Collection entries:
------------------------------------------------

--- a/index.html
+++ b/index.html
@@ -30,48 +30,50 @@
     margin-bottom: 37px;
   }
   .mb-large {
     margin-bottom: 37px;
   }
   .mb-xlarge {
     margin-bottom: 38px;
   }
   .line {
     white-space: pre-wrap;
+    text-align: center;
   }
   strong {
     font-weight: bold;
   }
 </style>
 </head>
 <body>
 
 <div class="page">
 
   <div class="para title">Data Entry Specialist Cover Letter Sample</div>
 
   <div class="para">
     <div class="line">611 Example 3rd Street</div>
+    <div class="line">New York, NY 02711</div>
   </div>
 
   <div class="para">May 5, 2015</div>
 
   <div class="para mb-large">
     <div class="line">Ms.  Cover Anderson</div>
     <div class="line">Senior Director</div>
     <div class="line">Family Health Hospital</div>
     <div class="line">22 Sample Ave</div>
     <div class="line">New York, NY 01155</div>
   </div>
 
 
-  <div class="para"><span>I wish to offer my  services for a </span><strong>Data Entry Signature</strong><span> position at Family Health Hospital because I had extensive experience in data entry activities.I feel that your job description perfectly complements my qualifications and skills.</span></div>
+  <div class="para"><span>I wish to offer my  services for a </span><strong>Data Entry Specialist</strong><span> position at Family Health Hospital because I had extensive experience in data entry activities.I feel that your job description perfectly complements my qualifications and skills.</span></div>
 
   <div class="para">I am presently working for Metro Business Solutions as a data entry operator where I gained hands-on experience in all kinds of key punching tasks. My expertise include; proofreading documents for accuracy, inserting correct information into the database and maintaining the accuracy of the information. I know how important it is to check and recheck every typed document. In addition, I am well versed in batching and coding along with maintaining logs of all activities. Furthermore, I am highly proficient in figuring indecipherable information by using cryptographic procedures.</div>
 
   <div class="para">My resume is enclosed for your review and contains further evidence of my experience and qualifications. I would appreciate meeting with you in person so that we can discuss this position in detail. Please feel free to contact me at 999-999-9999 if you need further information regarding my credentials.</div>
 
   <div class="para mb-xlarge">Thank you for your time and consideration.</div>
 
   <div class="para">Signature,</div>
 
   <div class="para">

------------------------------------------------

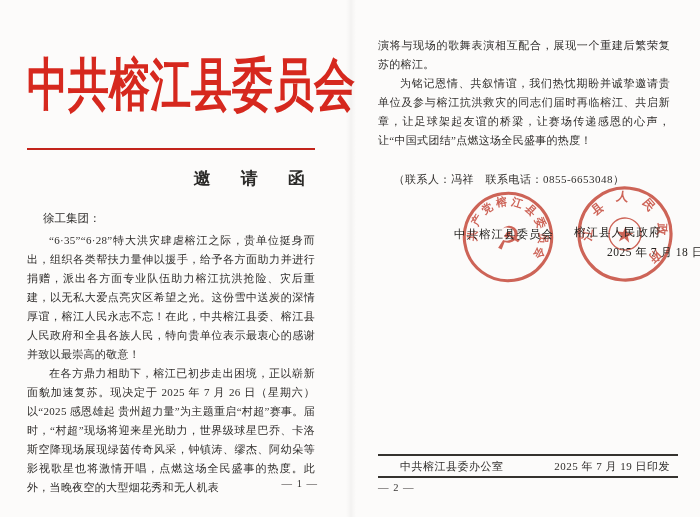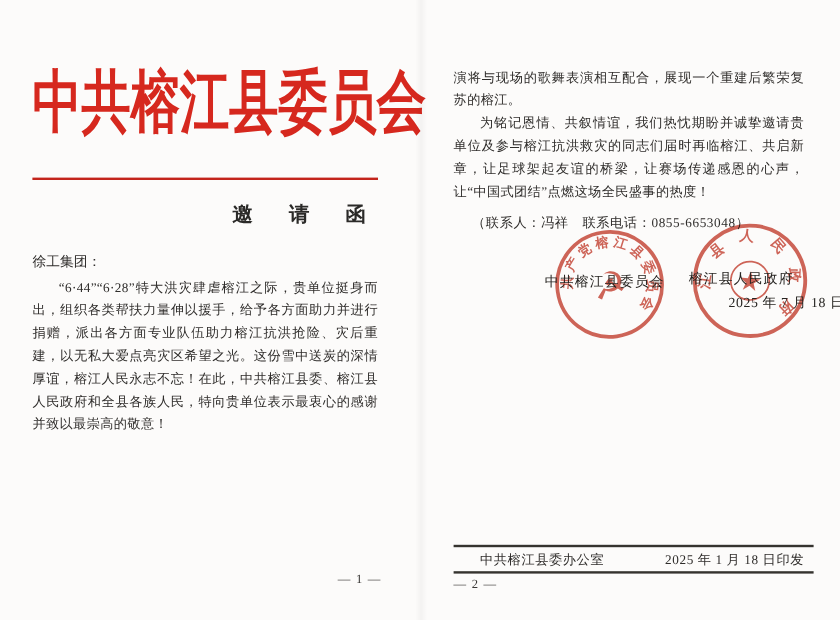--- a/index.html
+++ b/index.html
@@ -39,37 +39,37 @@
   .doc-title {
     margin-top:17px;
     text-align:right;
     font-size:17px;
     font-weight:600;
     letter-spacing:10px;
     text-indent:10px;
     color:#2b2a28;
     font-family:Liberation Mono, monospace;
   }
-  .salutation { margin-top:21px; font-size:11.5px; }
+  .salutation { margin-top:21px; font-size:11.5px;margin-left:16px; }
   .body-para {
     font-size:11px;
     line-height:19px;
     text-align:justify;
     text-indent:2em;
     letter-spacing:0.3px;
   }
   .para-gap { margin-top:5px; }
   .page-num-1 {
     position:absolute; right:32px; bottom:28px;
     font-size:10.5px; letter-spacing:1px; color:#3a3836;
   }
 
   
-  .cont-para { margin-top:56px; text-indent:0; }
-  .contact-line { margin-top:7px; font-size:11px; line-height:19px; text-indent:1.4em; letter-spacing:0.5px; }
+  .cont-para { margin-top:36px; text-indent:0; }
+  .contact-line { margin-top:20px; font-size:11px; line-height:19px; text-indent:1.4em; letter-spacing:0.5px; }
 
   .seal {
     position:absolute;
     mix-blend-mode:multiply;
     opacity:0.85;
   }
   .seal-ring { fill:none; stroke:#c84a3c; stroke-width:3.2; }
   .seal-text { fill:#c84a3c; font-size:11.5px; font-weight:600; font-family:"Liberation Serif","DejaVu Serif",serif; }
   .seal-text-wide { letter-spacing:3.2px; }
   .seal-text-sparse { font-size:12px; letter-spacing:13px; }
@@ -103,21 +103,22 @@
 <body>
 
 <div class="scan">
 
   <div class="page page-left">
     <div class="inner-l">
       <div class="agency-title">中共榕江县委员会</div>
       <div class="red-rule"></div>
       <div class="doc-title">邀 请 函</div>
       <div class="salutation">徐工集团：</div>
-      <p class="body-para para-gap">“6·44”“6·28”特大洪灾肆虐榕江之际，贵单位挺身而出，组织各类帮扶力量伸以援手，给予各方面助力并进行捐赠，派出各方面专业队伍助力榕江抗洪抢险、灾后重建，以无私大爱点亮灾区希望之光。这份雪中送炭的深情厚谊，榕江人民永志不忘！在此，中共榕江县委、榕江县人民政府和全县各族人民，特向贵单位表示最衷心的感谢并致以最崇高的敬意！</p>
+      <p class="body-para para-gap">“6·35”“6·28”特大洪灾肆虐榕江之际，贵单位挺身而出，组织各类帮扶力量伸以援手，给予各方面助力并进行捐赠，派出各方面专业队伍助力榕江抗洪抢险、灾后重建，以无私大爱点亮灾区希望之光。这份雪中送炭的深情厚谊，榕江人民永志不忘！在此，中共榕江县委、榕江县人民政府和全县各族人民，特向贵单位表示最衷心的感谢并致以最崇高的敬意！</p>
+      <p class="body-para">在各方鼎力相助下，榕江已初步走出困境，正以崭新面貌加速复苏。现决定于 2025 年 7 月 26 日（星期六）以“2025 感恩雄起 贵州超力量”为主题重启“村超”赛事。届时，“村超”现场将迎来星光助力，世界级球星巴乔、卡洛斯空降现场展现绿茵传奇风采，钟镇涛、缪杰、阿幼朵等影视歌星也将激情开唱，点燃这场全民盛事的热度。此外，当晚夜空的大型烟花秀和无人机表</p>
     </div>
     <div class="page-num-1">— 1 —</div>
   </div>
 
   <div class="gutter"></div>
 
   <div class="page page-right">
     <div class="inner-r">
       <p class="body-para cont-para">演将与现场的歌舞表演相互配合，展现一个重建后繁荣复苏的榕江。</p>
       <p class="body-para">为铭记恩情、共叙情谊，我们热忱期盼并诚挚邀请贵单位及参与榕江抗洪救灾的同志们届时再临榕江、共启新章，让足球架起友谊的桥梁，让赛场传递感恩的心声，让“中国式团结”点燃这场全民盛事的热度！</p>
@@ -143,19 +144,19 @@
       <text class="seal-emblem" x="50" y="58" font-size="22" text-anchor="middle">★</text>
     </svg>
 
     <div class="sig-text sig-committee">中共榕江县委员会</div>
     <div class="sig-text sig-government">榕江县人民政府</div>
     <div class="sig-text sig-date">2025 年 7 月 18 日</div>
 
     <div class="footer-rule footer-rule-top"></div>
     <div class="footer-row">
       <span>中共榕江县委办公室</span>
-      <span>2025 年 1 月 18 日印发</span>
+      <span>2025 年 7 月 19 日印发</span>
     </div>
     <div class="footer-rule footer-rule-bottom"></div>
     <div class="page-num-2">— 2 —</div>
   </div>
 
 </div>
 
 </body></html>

------------------------------------------------

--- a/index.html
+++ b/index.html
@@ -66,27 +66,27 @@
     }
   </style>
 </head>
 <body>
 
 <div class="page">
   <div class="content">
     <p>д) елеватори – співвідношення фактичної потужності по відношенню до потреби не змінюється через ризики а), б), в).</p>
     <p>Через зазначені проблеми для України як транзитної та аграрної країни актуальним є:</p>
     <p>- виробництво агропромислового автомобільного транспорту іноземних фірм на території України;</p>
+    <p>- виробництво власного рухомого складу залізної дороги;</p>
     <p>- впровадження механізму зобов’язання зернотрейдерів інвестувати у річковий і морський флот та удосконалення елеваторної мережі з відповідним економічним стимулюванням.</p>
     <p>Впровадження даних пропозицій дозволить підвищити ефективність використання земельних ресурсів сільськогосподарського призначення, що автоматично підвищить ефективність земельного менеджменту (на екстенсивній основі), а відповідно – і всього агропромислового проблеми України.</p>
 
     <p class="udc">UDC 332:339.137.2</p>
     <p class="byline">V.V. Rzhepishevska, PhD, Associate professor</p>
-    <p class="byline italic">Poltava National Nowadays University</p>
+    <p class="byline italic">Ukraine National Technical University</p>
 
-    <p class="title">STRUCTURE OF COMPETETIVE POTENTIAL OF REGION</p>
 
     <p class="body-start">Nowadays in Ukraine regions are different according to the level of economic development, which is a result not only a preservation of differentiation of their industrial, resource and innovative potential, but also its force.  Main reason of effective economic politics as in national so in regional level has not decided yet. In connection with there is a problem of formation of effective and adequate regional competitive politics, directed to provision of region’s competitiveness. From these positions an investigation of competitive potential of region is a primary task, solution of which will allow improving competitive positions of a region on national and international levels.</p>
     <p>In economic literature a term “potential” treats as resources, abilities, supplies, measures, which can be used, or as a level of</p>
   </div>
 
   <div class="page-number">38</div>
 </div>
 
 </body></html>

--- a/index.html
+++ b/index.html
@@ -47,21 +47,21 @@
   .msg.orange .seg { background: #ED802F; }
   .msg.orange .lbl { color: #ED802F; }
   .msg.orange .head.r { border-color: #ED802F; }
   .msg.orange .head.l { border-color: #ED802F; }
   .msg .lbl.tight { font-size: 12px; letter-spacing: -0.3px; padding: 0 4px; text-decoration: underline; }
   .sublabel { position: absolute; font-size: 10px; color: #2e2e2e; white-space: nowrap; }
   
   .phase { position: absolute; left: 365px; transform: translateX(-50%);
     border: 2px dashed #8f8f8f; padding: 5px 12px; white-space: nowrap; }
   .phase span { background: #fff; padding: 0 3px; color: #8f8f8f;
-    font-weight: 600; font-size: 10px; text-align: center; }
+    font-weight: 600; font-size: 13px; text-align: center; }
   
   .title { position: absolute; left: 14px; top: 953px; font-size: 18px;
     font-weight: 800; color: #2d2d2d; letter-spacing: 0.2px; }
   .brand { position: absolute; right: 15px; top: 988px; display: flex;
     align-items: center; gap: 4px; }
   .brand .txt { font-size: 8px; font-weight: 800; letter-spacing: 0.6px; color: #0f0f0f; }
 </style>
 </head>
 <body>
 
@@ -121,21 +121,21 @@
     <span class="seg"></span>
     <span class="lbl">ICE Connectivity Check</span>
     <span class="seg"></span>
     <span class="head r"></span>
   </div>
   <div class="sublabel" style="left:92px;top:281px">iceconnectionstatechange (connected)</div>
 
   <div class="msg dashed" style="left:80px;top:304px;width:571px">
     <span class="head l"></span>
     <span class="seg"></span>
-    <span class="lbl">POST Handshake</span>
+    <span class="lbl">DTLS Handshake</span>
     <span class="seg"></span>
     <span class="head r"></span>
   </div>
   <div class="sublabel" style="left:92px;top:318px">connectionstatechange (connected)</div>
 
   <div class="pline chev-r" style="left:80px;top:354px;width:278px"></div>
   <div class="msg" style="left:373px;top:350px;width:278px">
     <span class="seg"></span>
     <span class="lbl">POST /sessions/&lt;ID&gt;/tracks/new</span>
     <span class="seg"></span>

------------------------------------------------

[Assigned task]
After reading through the records, count the lines that hold the string "bottom" and give only the count.

[Solution below]
5